Physics in Medicine and Biology
|September 23, 2024
Summary
This study introduces 3D-PSNet, a novel convolutional neural network for denoising 3D magnetic resonance (MR) images. The network effectively preserves global structure and local details, improving diagnostic accuracy.
Area of Science:
- Medical Imaging
- Artificial Intelligence
- Image Processing
Background:
- Magnetic Resonance (MR) images exhibit varying noise distributions globally and locally.
- Existing convolutional neural networks struggle to simultaneously preserve global structure and local details in MR image denoising.
Purpose of the Study:
- To develop an advanced convolutional neural network for denoising 3D MR images.
- To enhance the preservation of both global structure and local details in denoised MR images.
Main Methods:
- Proposed a parallel and serial network (3D-PSNet) for 3D MR image denoising.
- Utilized residual depthwise separable convolution for local feature learning and parameter efficiency.
- Employed residual dilated convolution for global feature extraction and expanded receptive fields.

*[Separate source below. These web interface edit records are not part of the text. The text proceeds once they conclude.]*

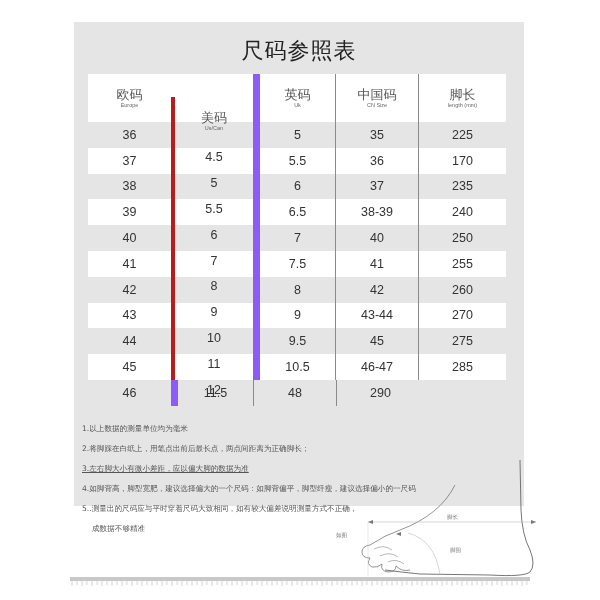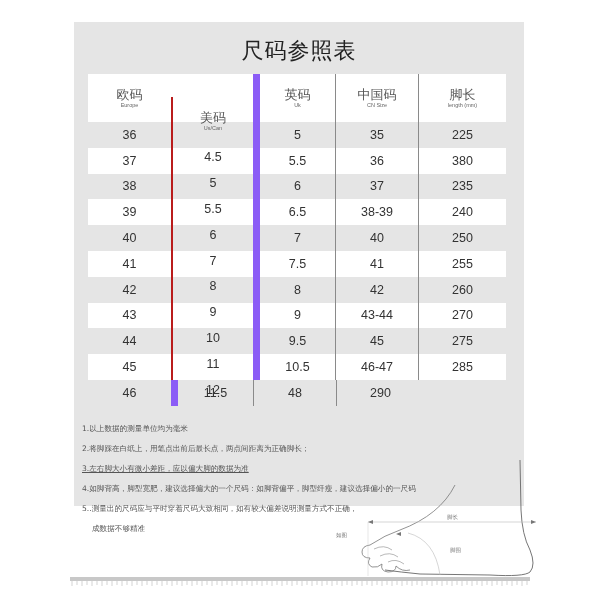--- a/index.html
+++ b/index.html
@@ -56,21 +56,21 @@
       display: flex;
       flex-direction: column;
       align-items: center;
       justify-content: center;
       box-sizing: border-box;
       font-family: "Liberation Sans", "DejaVu Sans", sans-serif;
       font-size: 12.5px;
       color: #333333;
     }
     .cell.c0 { width: 83px; }
-    .cell.c1 { width: 82px; border-left: 2px solid #b91c1c; margin-top: 45px; }
+    .cell.c1 { width: 82px; border-left: 4px solid #b91c1c; margin-top: 45px; }
     .cell.c2 { width: 82px; border-left: 7px solid #8b5cf6; }
     .cell.c3 { width: 83px; border-left: 1px solid #8a8a8a; }
     .cell.c4 { width: 88px; border-left: 1px solid #8a8a8a; }
     .hd-main {
       font-family: Liberation Serif, serif;
       font-size: 13px;
       color: #555555;
       line-height: 15px;
     }
     .hd-sub {
@@ -150,21 +150,21 @@
       <div class="cell c1">4.5</div>
       <div class="cell c2">5</div>
       <div class="cell c3">35</div>
       <div class="cell c4">225</div>
     </div>
     <div class="row white">
       <div class="cell c0">37</div>
       <div class="cell c1">5</div>
       <div class="cell c2">5.5</div>
       <div class="cell c3">36</div>
-      <div class="cell c4">380</div>
+      <div class="cell c4">170</div>
     </div>
     <div class="row gray">
       <div class="cell c0">38</div>
       <div class="cell c1">5.5</div>
       <div class="cell c2">6</div>
       <div class="cell c3">37</div>
       <div class="cell c4">235</div>
     </div>
     <div class="row white">
       <div class="cell c0">39</div>

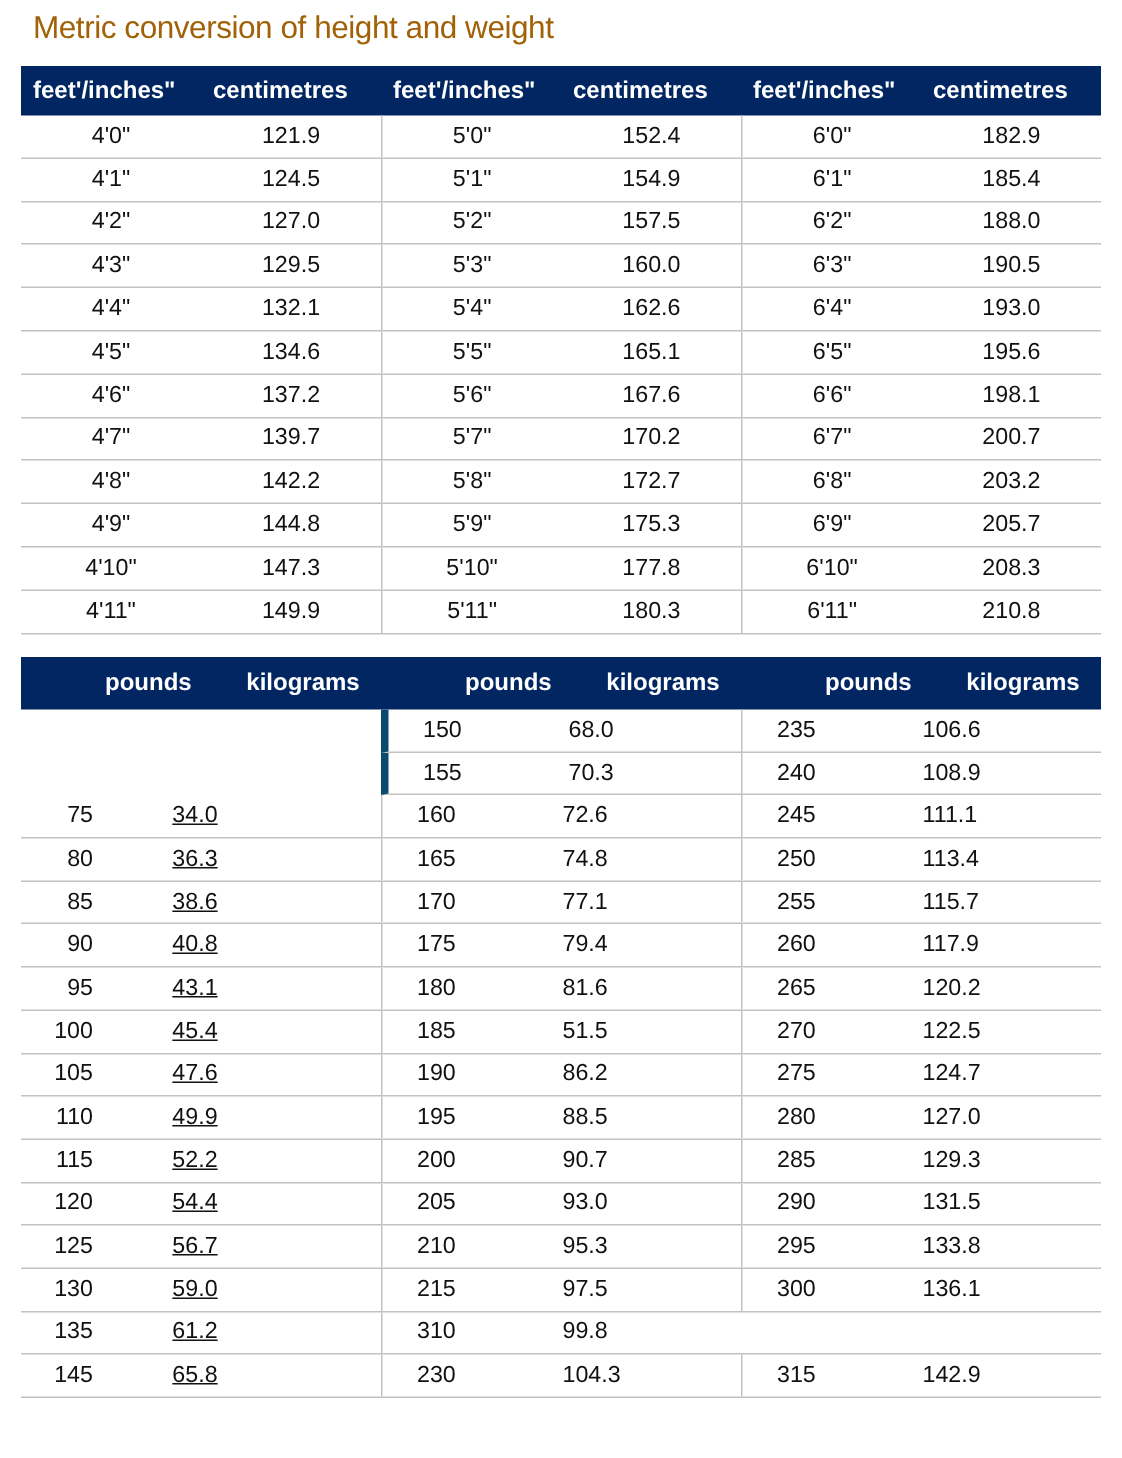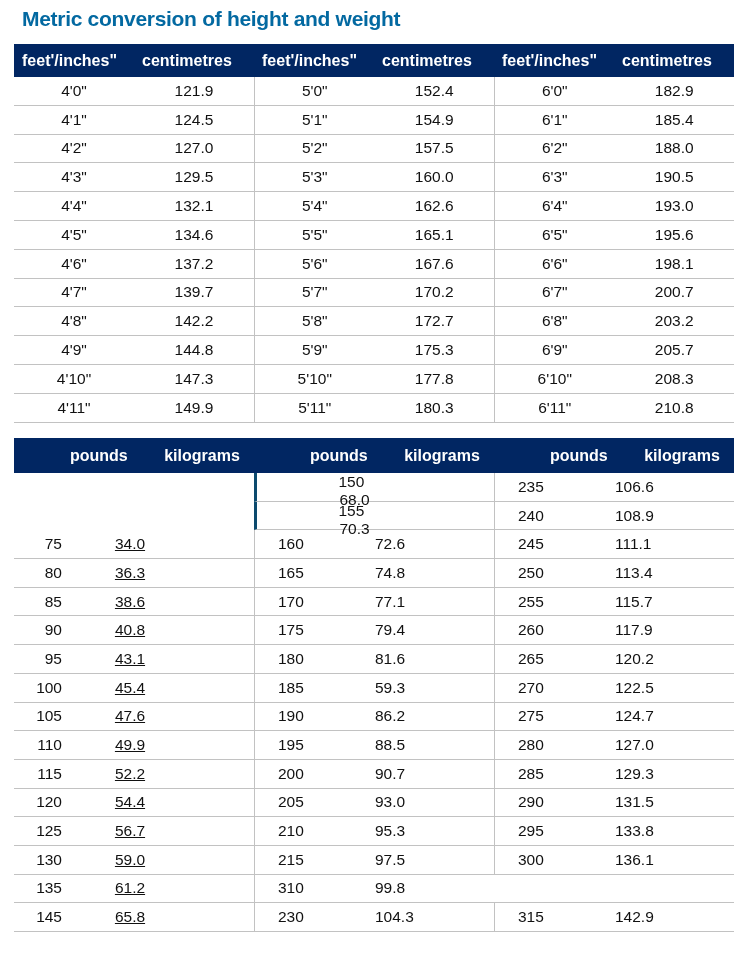--- a/index.html
+++ b/index.html
@@ -3,21 +3,21 @@
 <meta charset="utf-8">
 <style>
   html, body { margin: 0; padding: 0; background: #ffffff; }
   body {
     width: 748px; height: 972px; position: relative; overflow: hidden;
     font-family: "Liberation Sans", "DejaVu Sans", sans-serif;
     color: #111111;
   }
   .title {
     position: absolute; left: 22px; top: 7px;
-    font-size: 21px; font-weight: bold; color: #0369a1;
+    font-size: 21px; font-weight: normal; color: #a16207;
     letter-spacing: -0.3px;
   }
   .table {
     position: absolute; left: 14px; width: 720px;
   }
   .thead {
     background: #012662; color: #ffffff; display: flex; align-items: center;
     font-weight: bold; font-size: 16px;
   }
   .row {
@@ -46,21 +46,21 @@
   #weight .grp { width: 240px; }
   #weight .thead .c1 { width: 120px; padding-left: 8px; margin-left: 48px; }
   #weight .thead .c2 { width: 120px; padding-left: 6px; }
   #weight .g0 .c1 { width: 48px; text-align: right; }
   #weight .g0 .c2 { width: 136px; text-align: center; text-decoration: underline; }
   #weight .gx .c1 { width: 120px; padding-left: 23px; }
   #weight .gx .c2 { width: 72px; text-align: left; }
   #weight .row.noleft { border-bottom: none; }
   #weight .row.noleft .gx { border-bottom: 1px solid #c2c2c2; }
   #weight .row.noleft .grp { height: 28.7px; }
-  #weight .row.noleft .g1 { border-left: 3px solid #0c4a6e; flex-direction: column; }
+  #weight .row.noleft .g1 { border-left: 5px solid #0c4a6e; }
 </style>
 </head>
 <body>
 
 <div class="title">Metric conversion of height and weight</div>
 
 <div class="table" id="height">
   <div class="thead">
     <div class="grp">
       <div class="cell c1">feet'/inches"</div>
@@ -361,21 +361,21 @@
           <div class="cell c2">120.2</div>
         </div>
       </div>
       <div class="row">
         <div class="grp g0">
           <div class="cell c1">100</div>
           <div class="cell c2">45.4</div>
         </div>
         <div class="grp gx g1">
           <div class="cell c1">185</div>
-          <div class="cell c2">59.3</div>
+          <div class="cell c2">51.5</div>
         </div>
         <div class="grp gx g2">
           <div class="cell c1">270</div>
           <div class="cell c2">122.5</div>
         </div>
       </div>
       <div class="row">
         <div class="grp g0">
           <div class="cell c1">105</div>
           <div class="cell c2">47.6</div>

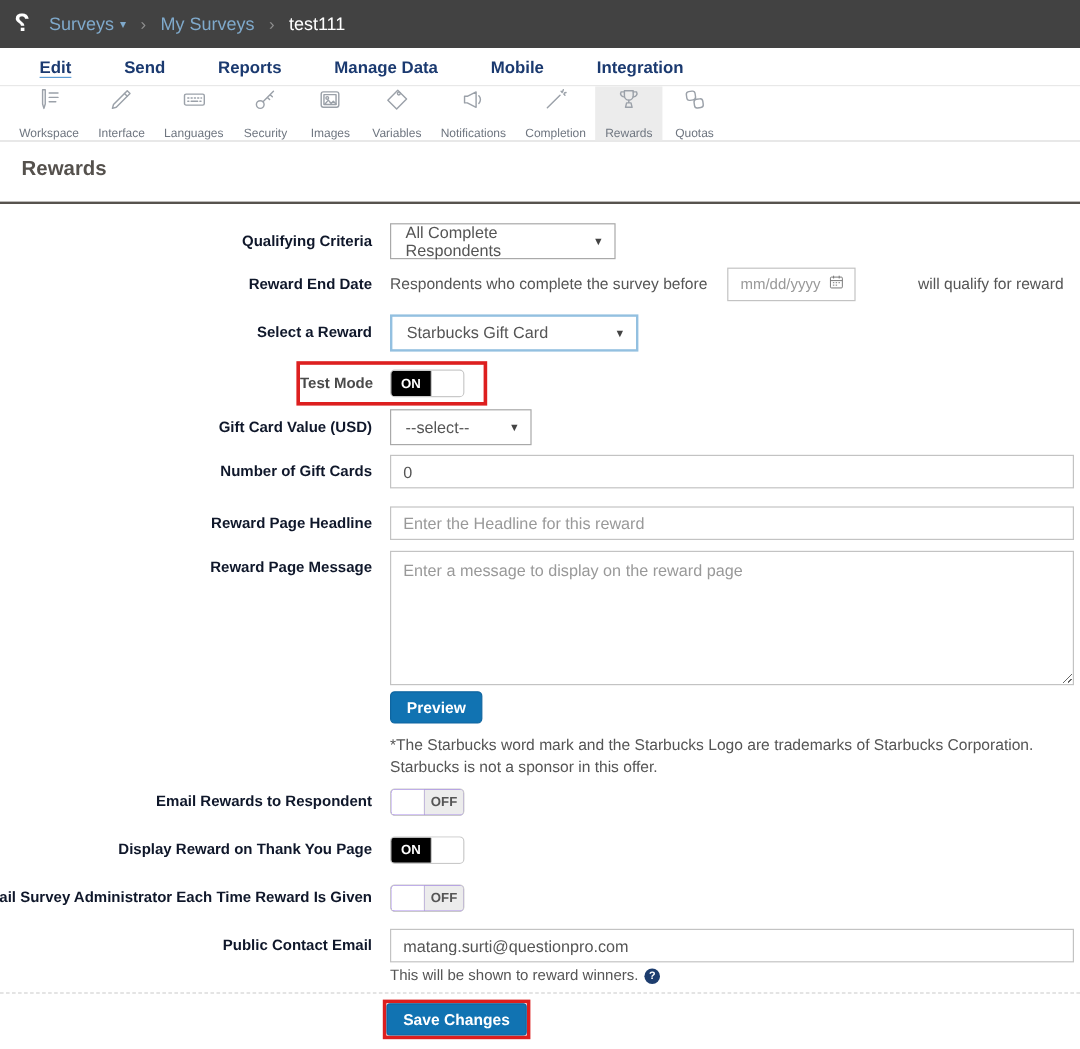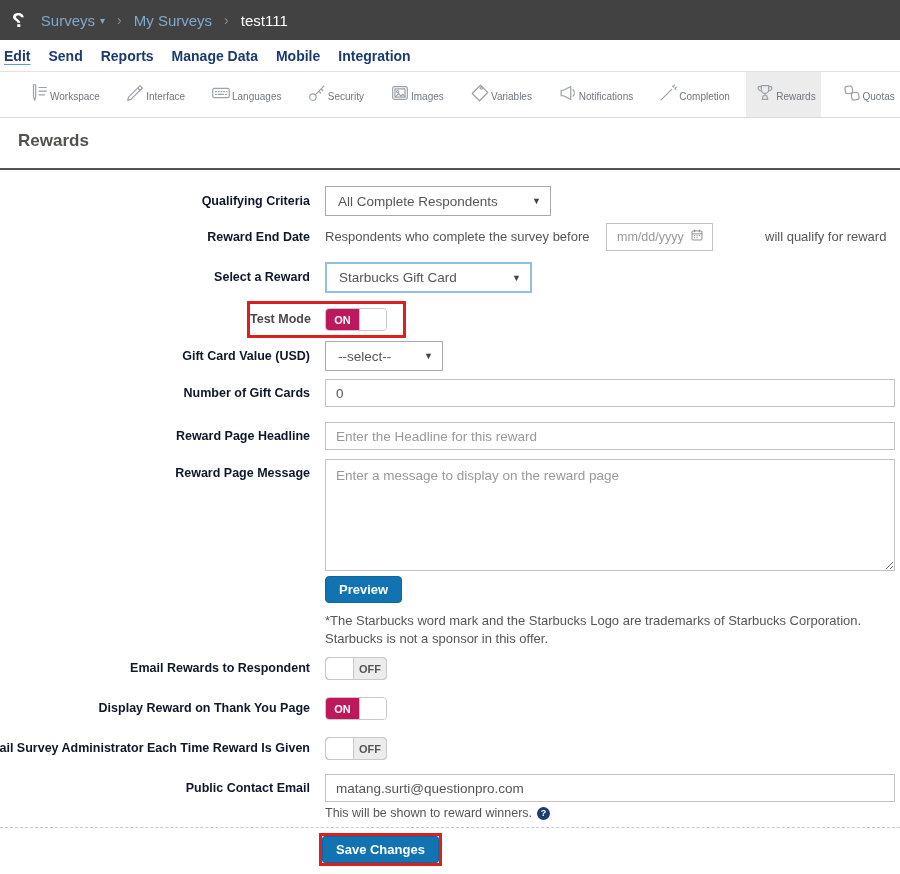--- a/index.html
+++ b/index.html
@@ -9,27 +9,27 @@
 
   
   .topbar { position:absolute; left:0; top:0; width:900px; height:40px; background:#424242; display:flex; align-items:center; padding-left:12px; }
   .logo { display:inline-block; transform:scaleX(-1); color:#fff; font-size:21px; font-weight:bold; margin-right:16px; cursor:pointer; }
   .crumb-link { color:#7fa9cb; font-size:15px; cursor:pointer; }
   .crumb-caret { color:#7fa9cb; font-size:10px; margin-left:5px; }
   .crumb-sep { color:#8f8f8f; font-size:14px; margin:0 12px; }
   .crumb-current { color:#ffffff; font-size:15px; }
 
   
-  .tabbar { position:absolute; left:0; top:40px; width:900px; height:32px; background:#fff; border-bottom:1px solid #e3e3e3; display:flex; align-items:center; padding-left:4px; gap:18px; }
+  .tabbar { position:absolute; left:0; top:40px; width:900px; height:32px; background:#fff; border-bottom:1px solid #e3e3e3; display:flex; align-items:center; padding-left:33px; gap:44px; }
   .tab { color:#1b3a70; font-size:14px; font-weight:bold; cursor:pointer; }
   .tab.active { text-decoration:underline; text-decoration-color:#5b9bd5; text-underline-offset:3px; }
 
   
   .toolbar { position:absolute; left:0; top:72px; width:900px; height:46px; background:#fff; border-bottom:1px solid #d9d9d9; display:flex; align-items:stretch; padding-left:8px; }
-  .tool { display:flex; flex-direction:row; align-items:center; justify-content:space-between; padding:0 8px; min-width:54px; cursor:pointer;margin-left:12px; }
+  .tool { display:flex; flex-direction:column; align-items:center; justify-content:space-between; padding:0 8px; min-width:54px; cursor:pointer; }
   .tool.selected { background:#ececec; }
   .tool svg { width:22px; height:22px; stroke:#9ba1a9; fill:none; stroke-width:1.3; stroke-linecap:round; stroke-linejoin:round; }
   .tool-label { font-size:10px; color:#6f7680; margin-top:3px; white-space:nowrap; }
 
   
   .page-title { position:absolute; left:18px; top:131px; font-size:17px; font-weight:bold; color:#55514d; }
   .title-rule { position:absolute; left:0; top:168px; width:900px; height:2px; background:#57534e; }
 
   
   .row { position:absolute; left:0; right:0; }
@@ -46,21 +46,21 @@
   textarea.txt-area::placeholder { color:#999; opacity:1; }
 
   .inline-text { font-size:13px; color:#555; }
   .date-input { display:flex; align-items:center; justify-content:space-between; width:107px; height:28px; border:1px solid #c3c3c3; padding:0 8px 0 10px; cursor:text; }
   .date-ph { font-size:12.5px; color:#999; }
   .date-input svg { width:14px; height:14px; stroke:#777; fill:none; stroke-width:1.4; }
 
   
   .toggle { display:flex; width:62px; height:23px; border:1px solid #c9c9c9; border-radius:4px; overflow:hidden; background:#fff; cursor:pointer; }
   .toggle .seg { display:flex; align-items:center; justify-content:center; font-size:11px; font-weight:bold; width:33px; }
-  .toggle.on .seg { background:#be185d; color:#fff; }
+  .toggle.on .seg { background:#000000; color:#fff; }
   .toggle.on .knob { flex:1; background:#fff; border-left:1px solid #c9c9c9; border-radius:0 3px 3px 0; }
   .toggle.off { background:#8b5cf6; }
   .toggle.off .knob { width:28px; background:#fff; border-right:1px solid #c9c9c9; border-radius:3px 0 0 3px; }
   .toggle.off .seg { flex:1; color:#555; background:#ececec; }
 
   .highlight-box { border:3px solid #dd1f1f; }
   .testmode-box { position:absolute; left:247px; top:301px; width:159px; height:37px; }
   .testmode-inner { position:relative; width:100%; height:100%; }
   .testmode-label { position:absolute; left:0; top:8px; width:60px; text-align:right; font-size:12.5px; font-weight:bold; color:#4a4a4a; white-space:nowrap; }
   .testmode-toggle { position:absolute; left:75px; top:4px; }
@@ -173,21 +173,21 @@
           </svg></span>
       <span class="tool-label">Quotas</span>
     </div>
   </div>
 
   <div class="page-title">Rewards</div>
   <div class="title-rule"></div>
 
   <div class="row" style="top:186px;">
     <span class="flabel" style="line-height:30px;">Qualifying Criteria</span>
-    <div class="ctrl fake-select" style="width:226px;">
+    <div class="ctrl fake-select" style="width:188px;">
       <span>All Complete Respondents</span>
       <span class="caret">▼</span>
     </div>
   </div>
 
   <div class="row" style="top:223px;">
     <span class="flabel" style="line-height:28px;margin-left:28px;">Reward End Date</span>
     <span class="ctrl inline-text" style="line-height:28px;">Respondents who complete the survey before</span>
     <div class="ctrl date-input" style="left:606px;">
       <span class="date-ph">mm/dd/yyyy</span>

- Integrated reinforced residual convolution blocks with dense connections for feature refinement.
Main Results:
- 3D-PSNet achieved high performance metrics: 47.79% peak signal-to-noise ratio, 99.81% structural similarity index measure, and 0.40% root mean square error.
- Demonstrated competitive denoising effects across three public datasets.
- Ablation experiments validated the effectiveness of all proposed modules.
Conclusions:
- 3D-PSNet effectively restores global structure and local fine features in MR images by leveraging multi-scale receptive fields and residual dense connections.
- The proposed method is expected to aid physicians in rapid and accurate patient diagnosis.